Another beautiful September. The sun richer, more tender, the color of old wedding rings. Rome filling up again, people back at work after the holidays. I ride through the city, over potholes and cobbles, the sky arranged in hard blue blocks above the rooftops. The swallows have returned as well, flashing between the buildings in straight lines as if fired from a gun. I park my Vespa outside the station and walk in through the entrance.

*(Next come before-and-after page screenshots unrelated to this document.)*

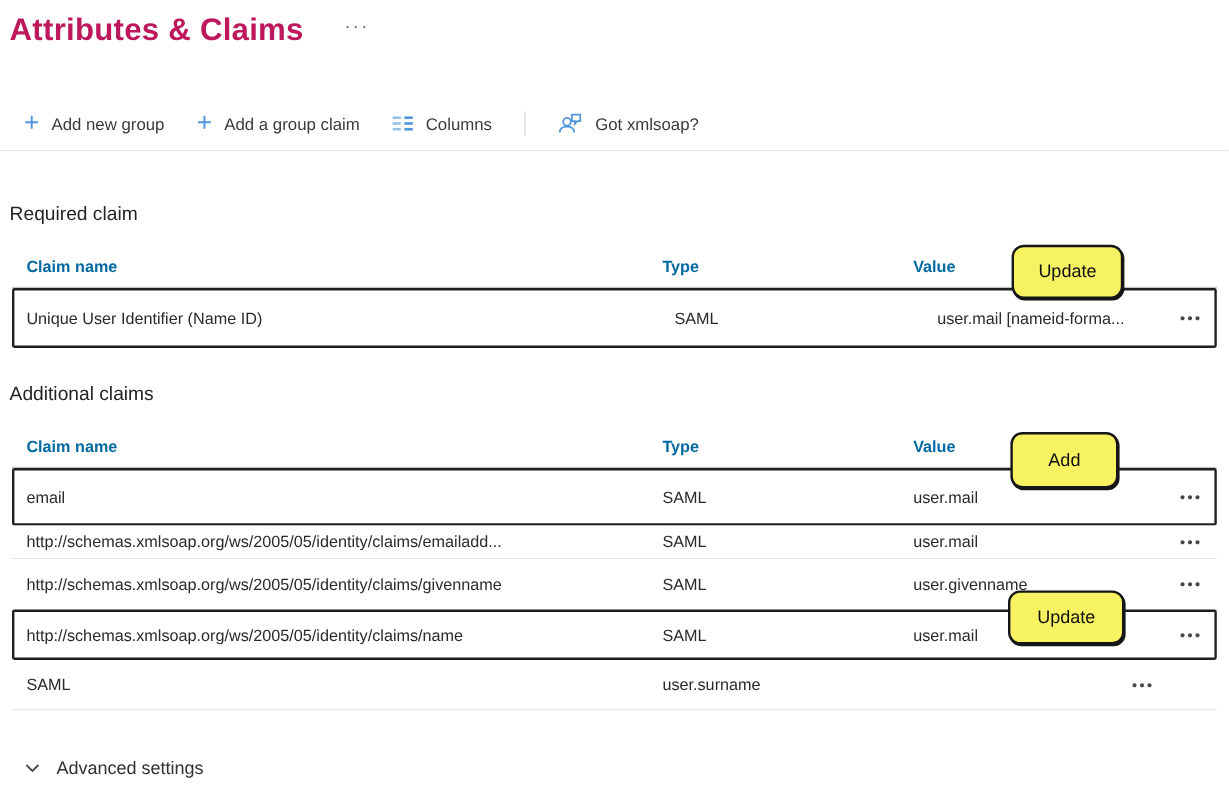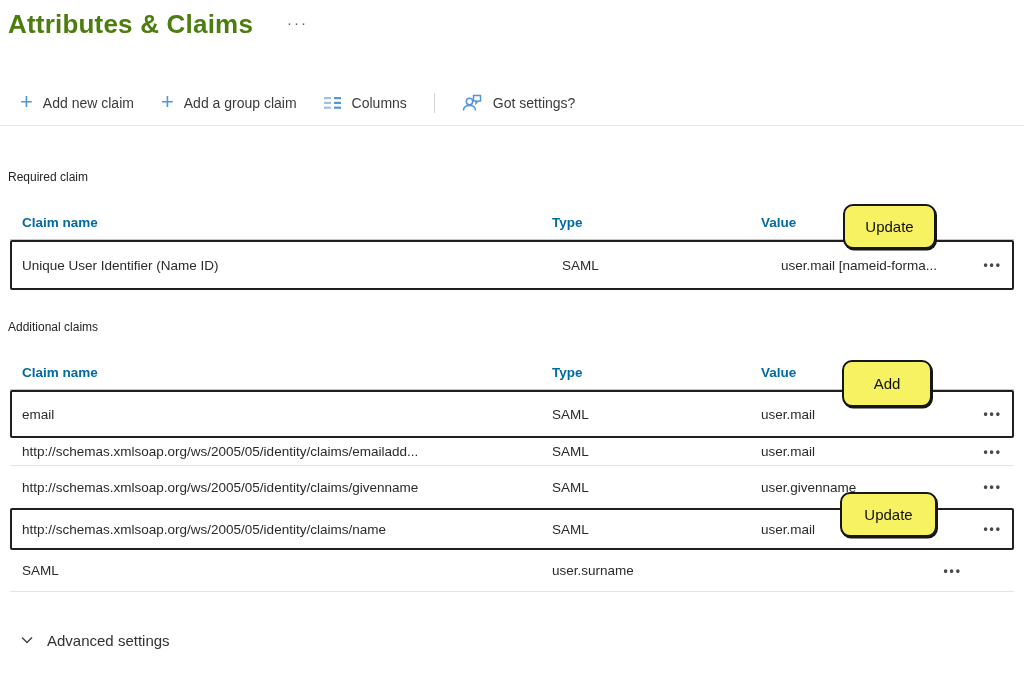--- a/index.html
+++ b/index.html
@@ -2,32 +2,32 @@
 <html><head>
 <meta charset="utf-8">
 <style>
   * { margin:0; padding:0; box-sizing:border-box; }
   html,body { background:#ffffff; }
   body { font-family:"Liberation Sans","DejaVu Sans",sans-serif; color:#323130; }
   .page { position:relative; width:1024px; height:673px; background:#fff; overflow:hidden; }
 
   
   .title-row { display:flex; align-items:center; height:36px; margin:6px 0 0 8px; }
-  .page-title { font-size:26px; font-weight:700; color:#4d7c0f; letter-spacing:.2px; }
+  .page-title { font-size:26px; font-weight:700; color:#be185d; letter-spacing:.2px; }
   .title-menu { margin-left:34px; margin-top:-4px; color:#605e5c; font-size:15px; letter-spacing:2px; cursor:pointer; }
 
   
   .toolbar { display:flex; align-items:center; gap:27px; height:30px; margin:46px 0 0 20px; font-size:14px; color:#3b3a39; }
   .tb-btn { display:flex; align-items:center; gap:10px; cursor:pointer; white-space:nowrap; }
   .plus-icon { color:#5295dd; font-size:22px; font-weight:300; line-height:20px; margin-top:-3px; }
   .tb-divider { width:1px; height:20px; background:#d6d4d2; }
   .hr { height:1px; background:#e8e6e4; margin-top:7px; }
 
   
-  .section-heading { margin:44px 0 0 8px; height:24px; font-size:12px; color:#252423; }
+  .section-heading { margin:44px 0 0 8px; height:24px; font-size:16px; color:#252423; }
   .section-heading.additional { margin-top:30px; }
 
   .claims-table { margin:12px 10px 0 10px; font-size:13.5px; color:#2b2a29; }
   .thead, .row { display:grid; grid-template-columns:530px 209px 1fr 40px; padding:0 12px; align-items:center; }
   .thead { height:34px; font-weight:700; color:#0369a1; border-bottom:1px solid #c8c6c4; }
   .row { position:relative; background:#fff; }
   .row.h50 { height:50px;gap:10px; }
   .row.h48 { height:48px; }
   .row.h43 { height:28px; }
   .row.h42 { height:42px; }
@@ -56,21 +56,21 @@
 <div class="page">
 
   <div class="title-row">
     <span class="page-title">Attributes &amp; Claims</span>
     <span class="title-menu">···</span>
   </div>
 
   <div class="toolbar">
     <div class="tb-btn">
       <span class="plus-icon">+</span>
-      <span>Add new claim</span>
+      <span>Add new group</span>
     </div>
     <div class="tb-btn">
       <span class="plus-icon">+</span>
       <span>Add a group claim</span>
     </div>
     <div class="tb-btn">
       <span>
         <svg class="icon-svg" width="18" height="14" viewBox="0 0 18 14">
           <rect x="0" y="1" width="7" height="2.2" fill="#9cc2ea"></rect>
           <rect x="0" y="5.8" width="7" height="2.2" fill="#9cc2ea"></rect>
@@ -84,21 +84,21 @@
     </div>
     <div class="tb-divider"></div>
     <div class="tb-btn">
       <span>
         <svg class="icon-svg" width="21" height="20" viewBox="0 0 21 20" fill="none" stroke="#5295dd" stroke-width="1.5">
           <circle cx="7.5" cy="8.5" r="3.2"></circle>
           <path d="M1.5 17.5 c0-3.4 2.7-5 6-5 s6 1.6 6 5"></path>
           <path d="M11.5 2.5 h7 v5.5 h-2.5 l-2 2.2 v-2.2 h-2.5 z" fill="#ffffff"></path>
         </svg>
       </span>
-      <span>Got settings?</span>
+      <span>Got xmlsoap?</span>
     </div>
   </div>
   <div class="hr"></div>
 
   <div class="section-heading">Required claim</div>
   <div class="claims-table">
     <div class="thead">
       <span>Claim name</span>
       <span>Type</span>
       <span>Value</span>

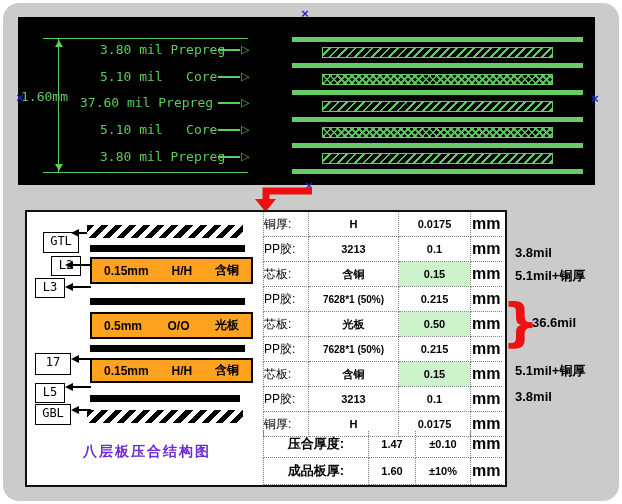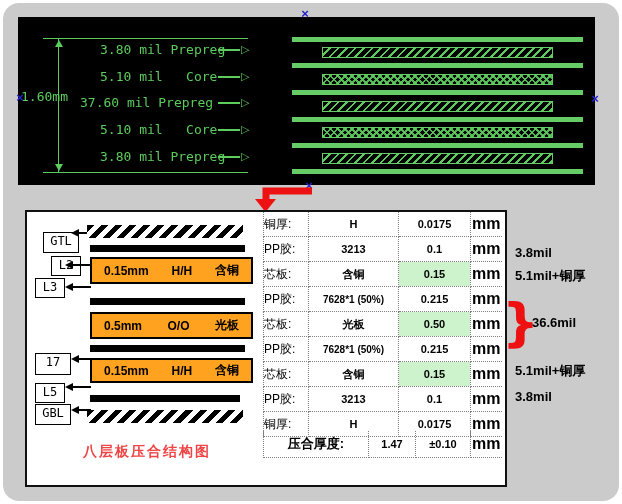--- a/index.html
+++ b/index.html
@@ -36,21 +36,21 @@
   .tagbox{border:1px solid #000;background:#fff;text-align:center;
           font-family:"DejaVu Sans Mono", monospace;font-size:12px;line-height:17px;color:#000;}
   .blkbar{background:#000;height:7px;}
   .dhatch{height:13px;background:repeating-linear-gradient(135deg,#000 0 5px,#fff 5px 10px);}
   .obox{background:#ffa21f;border:2px solid #000;box-sizing:border-box;height:27px;
         display:flex;align-items:center;justify-content:space-between;padding:0 12px;
         font-weight:bold;font-size:12px;color:#000;}
   .larrow-line{height:2px;background:#000;}
   .larrow-tri{width:0;height:0;border-top:4px solid transparent;border-bottom:4px solid transparent;
               border-right:8px solid #000;}
-  .caption{font-weight:bold;font-size:14px;letter-spacing:2px;color:#ef4444;text-align:center;}
+  .caption{font-weight:bold;font-size:14px;letter-spacing:2px;color:#6d28d9;text-align:center;}
 
   
   table.stk{border-collapse:collapse;table-layout:fixed;}
   table.stk td{border:1px dotted #808080;padding:0;overflow:hidden;color:#000;}
   table.stk tr.r td{height:24px;}
   td.c-label{font-size:12px;padding-left:3px;}
   td.c-val{font-weight:bold;font-size:11px;text-align:center;}
   td.c-val.small{font-size:10px;}
   td.c-num{font-weight:bold;font-size:11px;text-align:center;}
   td.c-unit{font-weight:bold;font-size:16px;text-align:center;}
@@ -242,20 +242,26 @@
           <col style="width:55px">
           <col style="width:31px">
         </colgroup>
       <tbody>
           <tr>
         <td class="s-label">压合厚度:</td>
         <td class="c-num redtxt">1.47</td>
         <td class="c-num">±0.10</td>
         <td class="c-unit">mm</td>
       </tr>
+      <tr>
+        <td class="s-label">成品板厚:</td>
+        <td class="c-num">1.60</td>
+        <td class="c-num">±10%</td>
+        <td class="c-unit">mm</td>
+      </tr>
     </tbody>
       </table>
   </div>
 
   <div class="abs ann" style="left:515px;top:245px;">3.8mil</div>
   <div class="abs ann" style="left:515px;top:267px;">5.1mil+铜厚</div>
   <div class="abs brace" style="left:502px;top:297px;">}</div>
   <div class="abs ann" style="left:532px;top:315px;">36.6mil</div>
   <div class="abs ann" style="left:515px;top:362px;">5.1mil+铜厚</div>
   <div class="abs ann" style="left:515px;top:389px;">3.8mil</div>

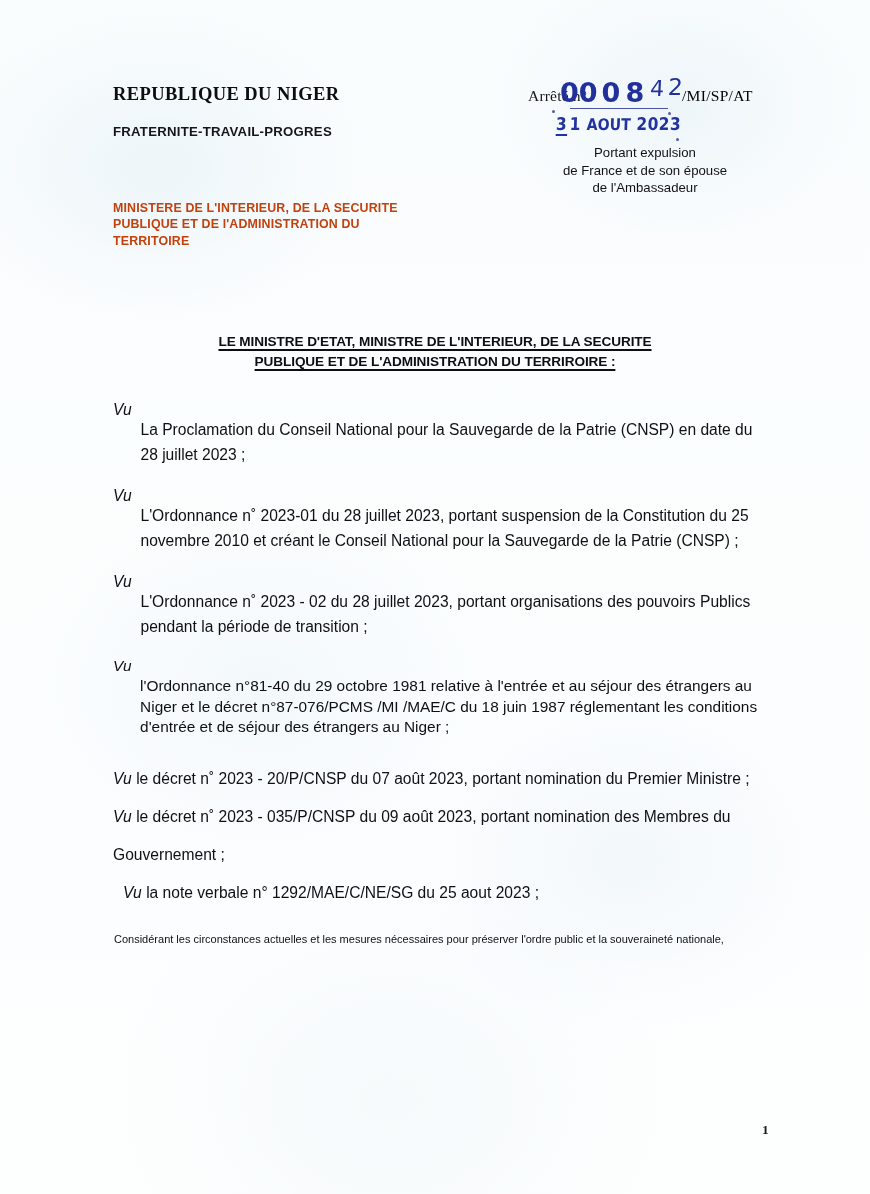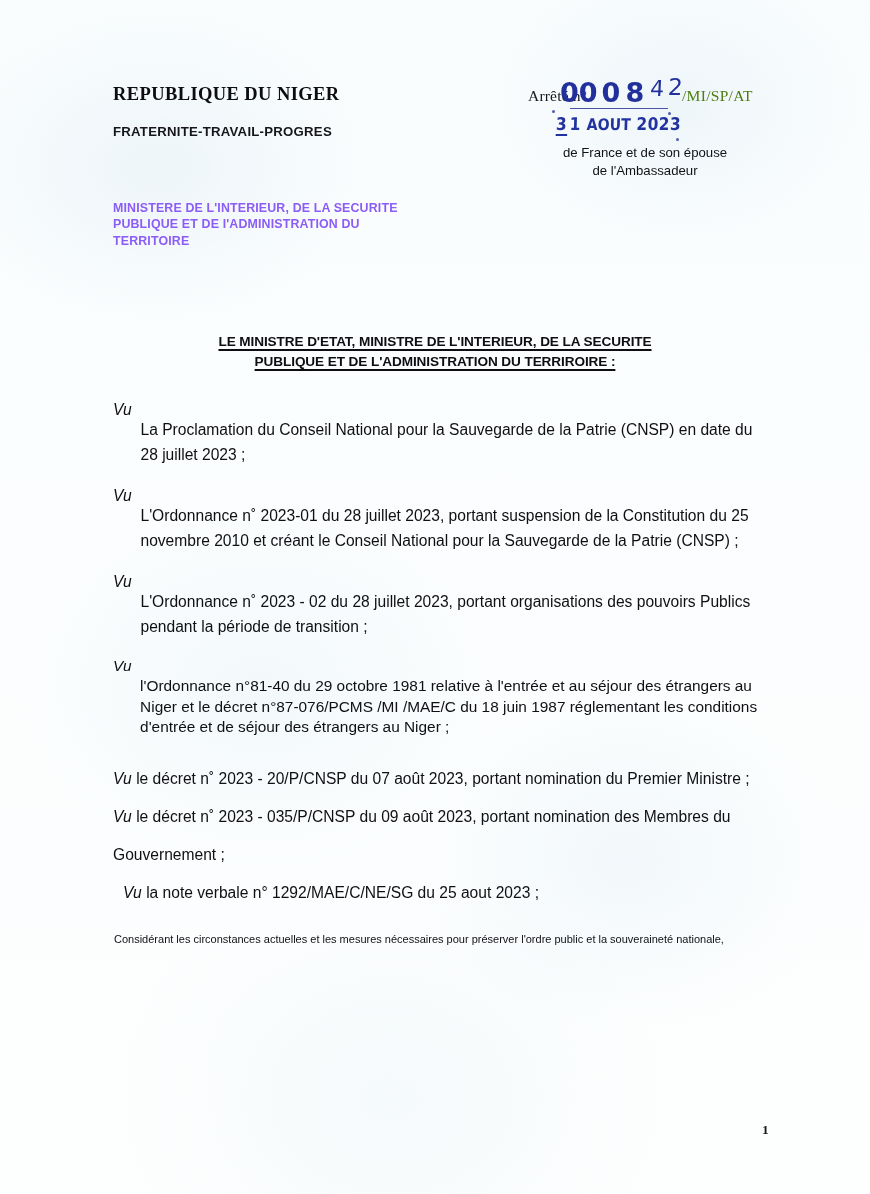--- a/index.html
+++ b/index.html
@@ -64,21 +64,21 @@
   .ministry {
     position: absolute;
     left: 113px;
     top: 200px;
     width: 300px;
     font-family: "Liberation Sans", sans-serif;
     font-weight: bold;
     font-size: 12.4px;
     line-height: 16.4px;
     letter-spacing: 0.15px;
-    color: #8b5cf6;
+    color: #c2410c;
   }
 
   
   .hdr-right {
     position: absolute;
     left: 500px;
     top: 82px;
     width: 300px;
   }
   .ref-line {
@@ -94,21 +94,21 @@
     font-size: 15.5px;
     color: #17171b;
     letter-spacing: 0.2px;
   }
   .ref-suffix {
     position: absolute;
     left: 182px;
     top: 5px;
     font-family: "Liberation Serif", serif;
     font-size: 15.5px;
-    color: #4d7c0f;
+    color: #000000;
     letter-spacing: 0.3px;
   }
   
   .stamp-num {
     position: absolute;
     left: 60px;
     top: -2px;
     color: #22309b;
     font-family: "DejaVu Sans", sans-serif;
     font-weight: bold;
@@ -283,20 +283,21 @@
     </div>
 
     <div class="date-stamp">
       <span class="dd">3</span><span>1</span>&nbsp;<span class="mo">AOUT</span>&nbsp;<span>2023</span>
     </div>
     <span class="stamp-dot" style="left:52px; top:28px; width:3px; height:3px;"></span>
     <span class="stamp-dot" style="left:168px; top:30px; width:3px; height:3px;"></span>
     <span class="stamp-dot" style="left:176px; top:56px; width:3px; height:3px;"></span>
 
     <div class="subject">
+      <div>Portant expulsion</div>
       <div>de France et de son épouse</div>
       <div>de l'Ambassadeur</div>
     </div>
   </div>
 
   <div class="doc-title">
     <span>LE MINISTRE D'ETAT, MINISTRE DE L'INTERIEUR, DE LA SECURITE</span><br>
     <span>PUBLIQUE ET DE L'ADMINISTRATION DU TERRIROIRE :</span>
   </div>
 

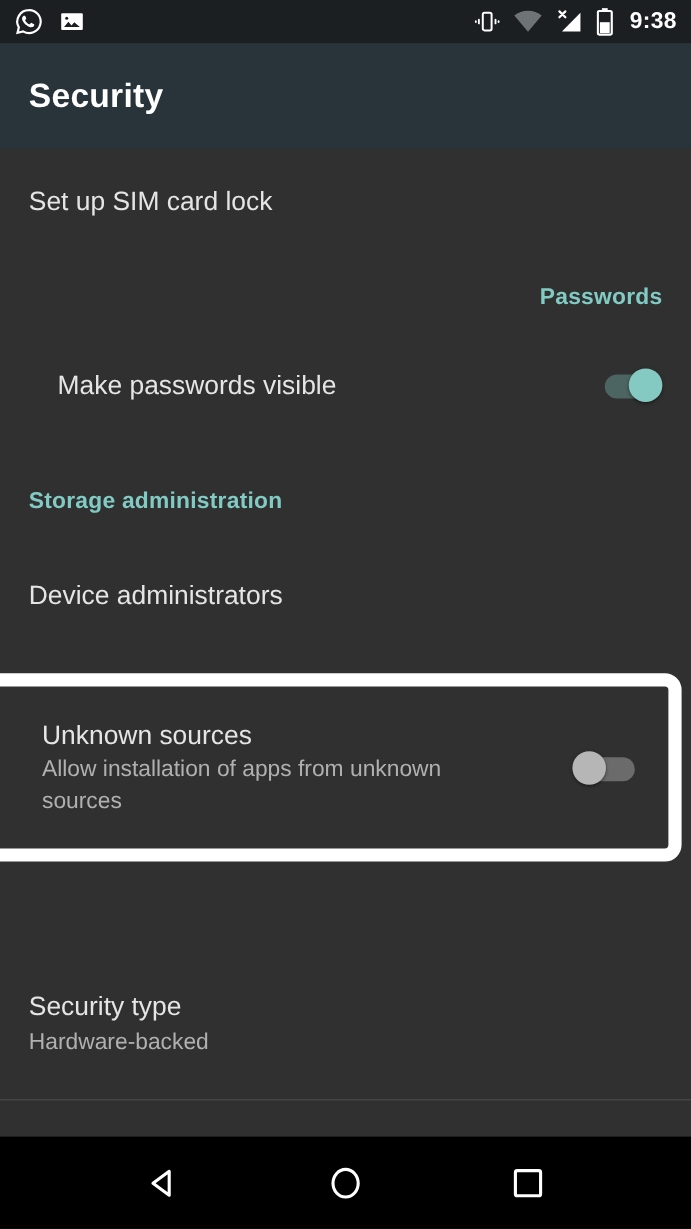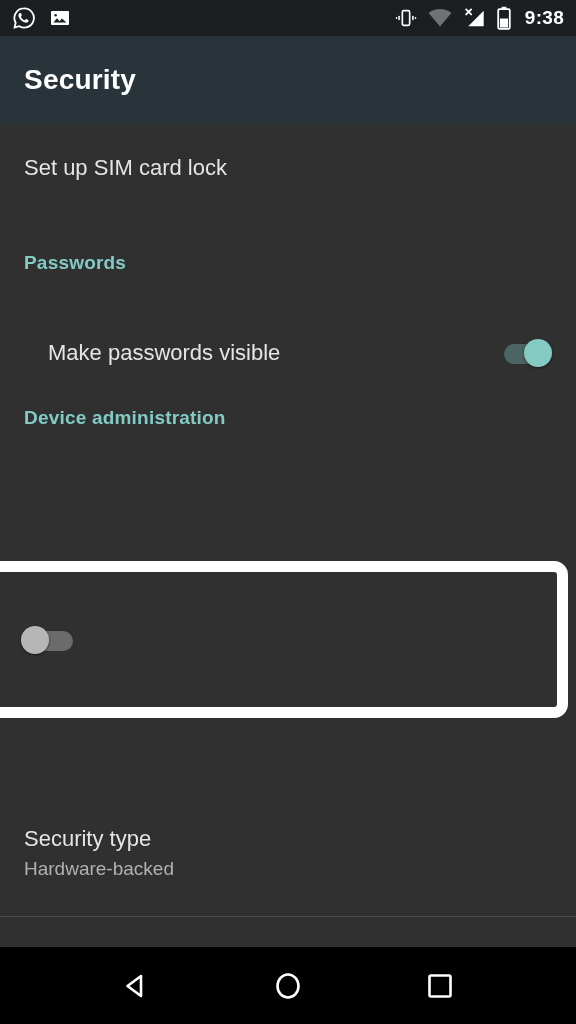--- a/index.html
+++ b/index.html
@@ -178,40 +178,45 @@
   </div>
 
   <div class="content">
 
     <div class="row abs" style="top:14px; height:60px;">
       <div class="row-texts">
         <div class="row-title">Set up SIM card lock</div>
       </div>
     </div>
 
-    <div class="section-header abs" style="top:128px;">Passwords</div>
-
-    <div class="row abs" style="top:199px; height:60px;padding-left:48px;">
+    <div class="section-header abs" style="top:113px;text-align:right;">Passwords</div>
+
+    <div class="row abs" style="top:167px; height:60px;padding-left:48px;">
       <div class="row-texts">
         <div class="row-title">Make passwords visible</div>
       </div>
       <div class="switch on">
         <div class="track"></div>
         <div class="thumb"></div>
       </div>
     </div>
 
-    <div class="section-header abs" style="top:283px;">Device administration</div>
+    <div class="section-header abs" style="top:283px;">Storage administration</div>
 
     <div class="row abs" style="top:352px; height:76px; align-items:flex-start; padding-top:6px;">
       <div class="row-texts">
+        <div class="row-title">Device administrators</div>
       </div>
     </div>
 
     <div class="highlight" style="left:-14px; right:8px; top:437px; height:157px;">
+      <div class="row-texts" style="padding-left:14px;">
+        <div class="row-title">Unknown sources</div>
+        <div class="row-sub" style="max-width:400px;">Allow installation of apps from unknown sources</div>
+      </div>
       <div class="switch off">
         <div class="track"></div>
         <div class="thumb"></div>
       </div>
     </div>
 
 
     <div class="row abs" style="top:695px; height:76px; align-items:flex-start; padding-top:6px;">
       <div class="row-texts">
         <div class="row-title">Security type</div>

It was spring when I first started noticing the messages. Back then, they were cryptic, teasing. While crossing Piazza Farnese, I found a fifty-euro note that had been folded into a triangle. A few days later, at the foot of the Spanish Steps, I found a small gray plastic elephant with a piece of frayed string round its neck. I found any number of coins, keys, and playing cards. None of these objects had anything specific to communicate. They were just testing my alertness. They were nudges. Pokes. Nonetheless, I felt a thrill each time, a rocket-fizzle through the darkness of my body, and I took photos of them all and stored them on my laptop, in a file marked INTELLIGENCE. The weeks passed, and the world began to address me with more precision. In May I stopped for a macchiato near the Pantheon. On my table was a scrap of paper with a phone number on it. I recognized the prefix — Bologna — and called the number. A woman answered, her voice hectic, a baby crying in the background. I hung up. The scrap of paper was a message, but not one I needed to pay attention to. In June I entered a changing cubicle in a shop on Via del Corso. Lying on the floor was a brochure for a French hotel. “Conveniently located for the A8,” the Hôtel Allure offered a “high standard of accommodation.” I borrowed my friend Daniela’s car on a Friday afternoon and drove for seven hours straight, past Florence and Genoa, and on around the coast to Nice. At midnight the hotel’s neon sign floated into view, the black air rich with jasmine and exhaust. I spent most of the next day by the pool. The hot white sky. The rush of traffic on La Provençale. In the early evening a man pulled into the car park in a silver BMW. He stood at the water’s edge, his shirtsleeves rolled back to the elbow. His name was Pascal, and he worked in telecommunications. When he asked me out to dinner — when he put that question — I somehow realized he wasn’t relevant. If the Hôtel Allure was a mistake, though, it was a useful one. I’ve been imagining a journey ever since.

The station concourse smells of ground coffee beans and scalded milk. I stare up at the Departures board. Firenze, Milano. Parigi . None of the names stand out, none of them speak to me. Voices swarm beneath the high sweep of the roof, footsteps echo on the polished marble, and then a feeling, sudden yet familiar — the feeling that I’m not there. It’s not that I’m dead. I’m simply gone. I never was. Panic opens inside me, slow and stealthy, like a flower that only blooms at night. The eight years are still with me, eight years in the dark, the cold. Waiting. Not knowing.

I deliberately collide with someone who happens to be passing. He’s in his early thirties. Black hair, brown leather jacket. He drops his bag. An apple rolls away across the floor.

“I’m so sorry,” I say.

“No, no,” he says. “My fault.”

The moment he looks at me, my existence comes flooding back. It’s as if I’m a pencil sketch, and he’s coloring me in. I go and fetch the apple. When I pick it up it fits my palm perfectly. The shape of it, the weight, makes everything that follows feel natural.

I hold it out to him. “I think it might be bruised.”

He looks at the apple, then smiles. “This is like a fairy tale. Are you a witch?”

“I just didn’t see you,” I say. “I should be more careful.” I’m breathless with exhilaration. I’m alive .

“Are you waiting for someone? Or perhaps you’re going somewhere —” He glances at the Departures board.

“I’m not going anywhere,” I say. “Not yet.”

Something in him seems to align itself with what I’m feeling. We’re like two people running side by side and he has fallen into step with me. Nothing needs to be explained, or even said. It’s understood. His eyes are dark and calm.